Welcome back to another episode of Tasting Notes. For this installment, I'm stepping outside of my comfort zone and revisiting Aromatic blends, starting with Rattray's Bagpiper's Dream. I've long overlooked Aromatic mixtures in favor of Virginia/Perique or pure Virginia tobaccos, but I've recently realized just how many spectacular blends I've missed out on. So watch the video above for my full review, and keep an eye out for more reviews of Aromatic blends from me in the future.
Any fans of Rattray's Bagpiper's Dream out there? Anyone just getting into Aromatic mixtures? Feel free to share your thoughts and experiences in the comments section below.
Note: The following transcription has been edited for clarity and brevity.
So this is going to be a slightly different episode of Tasting Notes than you normally see from me, because I'm gonna take this opportunity to treat this as a bit of a confessional. Sad to say that, as a pipe smoker of nearly 14 years, I've spent most of my time kind of on the snobby side.
If you've watched these videos before, you've heard me say many times that I mostly smoke Virginias and Virginia/Perique blends, with a few English blends thrown in the mix. And that is very true; I don't think that's going to change, but more recently I've been venturing out into some Aromatic offerings. Offerings that I probably didn't give a fair shot, only because, like many of you out there, I'm sure, I found the term Aromatic to be pretty divisive. But it's a wide category, and there's a lot that goes into it. And I've certainly found blends in the Aromatic category in the past that I've smoked and enjoyed, but it's not something that I've delved into or really spent a lot time trying to understand or trying to appreciate, because I found a couple of tobaccos that I liked and have been sticking to those, mostly.

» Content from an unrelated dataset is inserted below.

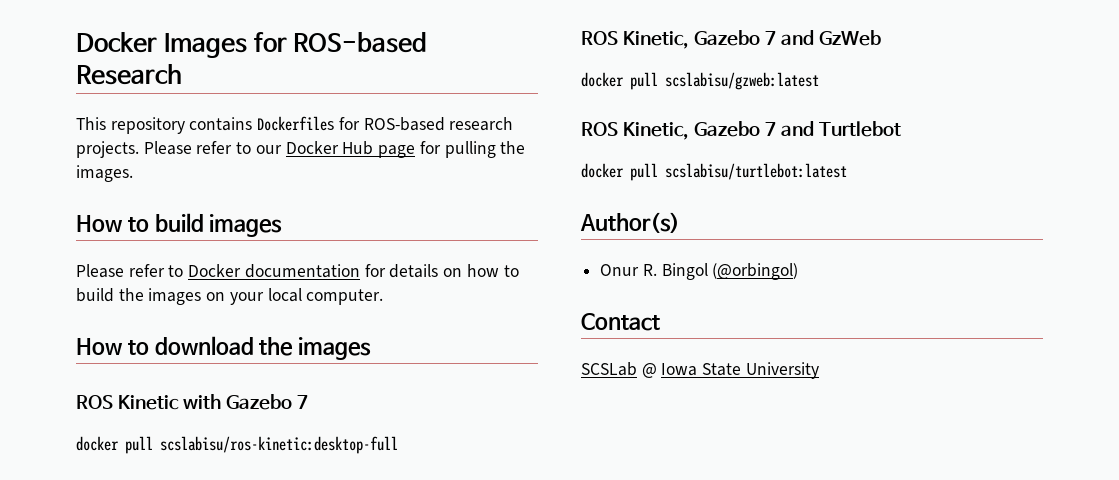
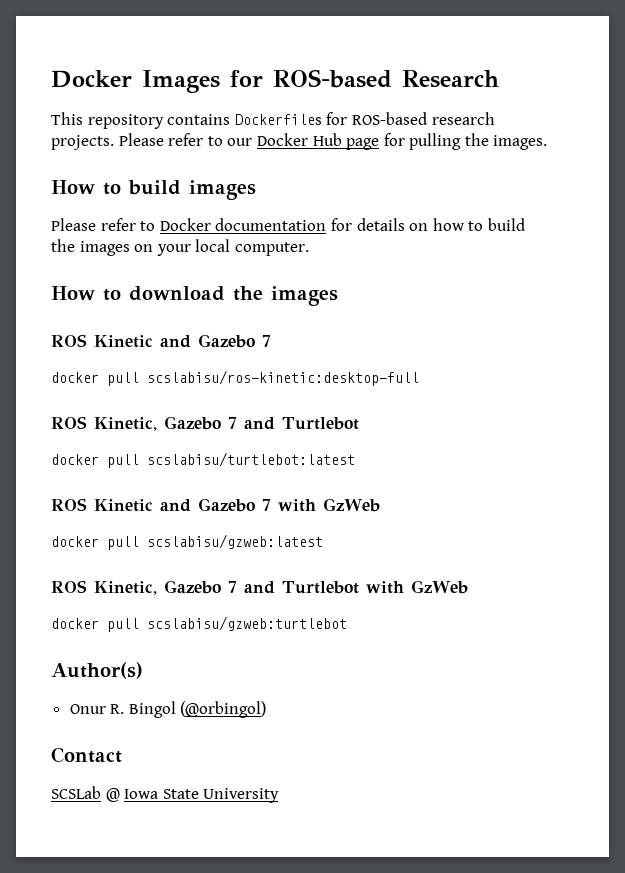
[182,394,221,409] with -> [160,335,191,348] and
(814, 37) none -> [282,417,359,430] [51,452,355,468] [51,498,316,512] Turtlebot // docker pull scslabisu/turtlebot:latest // ROS Kinetic and Gazebo 7 with
[581,163,847,181] // docker pull scslabisu/turtlebot:latest -> [365,580,468,594] [51,616,347,632] with GzWeb // docker pull scslabisu/gzweb:turtlebot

So, in an effort to sort of grow as a pipe smoker, I am trying to go back and smoke some older Aromatics that maybe I had written off early on or have missed over the years — perhaps with a little more skill under my belt and a bit better understanding of how smoking works and how to get the most out of the experience. So, I'm starting this little mini series of Tasting Notes, where I try a bunch of Aromatic tobaccos, with a blend by Rattray's. Rattray's is one of my favorite blending houses. I've smoked a ton of their Virginias and their English blends over the years, but somehow I never gave Bagpiper's Dream a try. A good friend of mine and likewise, a Virginia enthusiast, suggested that I try this blend and I'm finally getting around to it. And before I get into the specifics, I will say that it has blown me away. It is an excellent, excellent Aromatic. Maybe one of the most memorable and most, I don't know, likely to take a spot in my rotation that I've found in years.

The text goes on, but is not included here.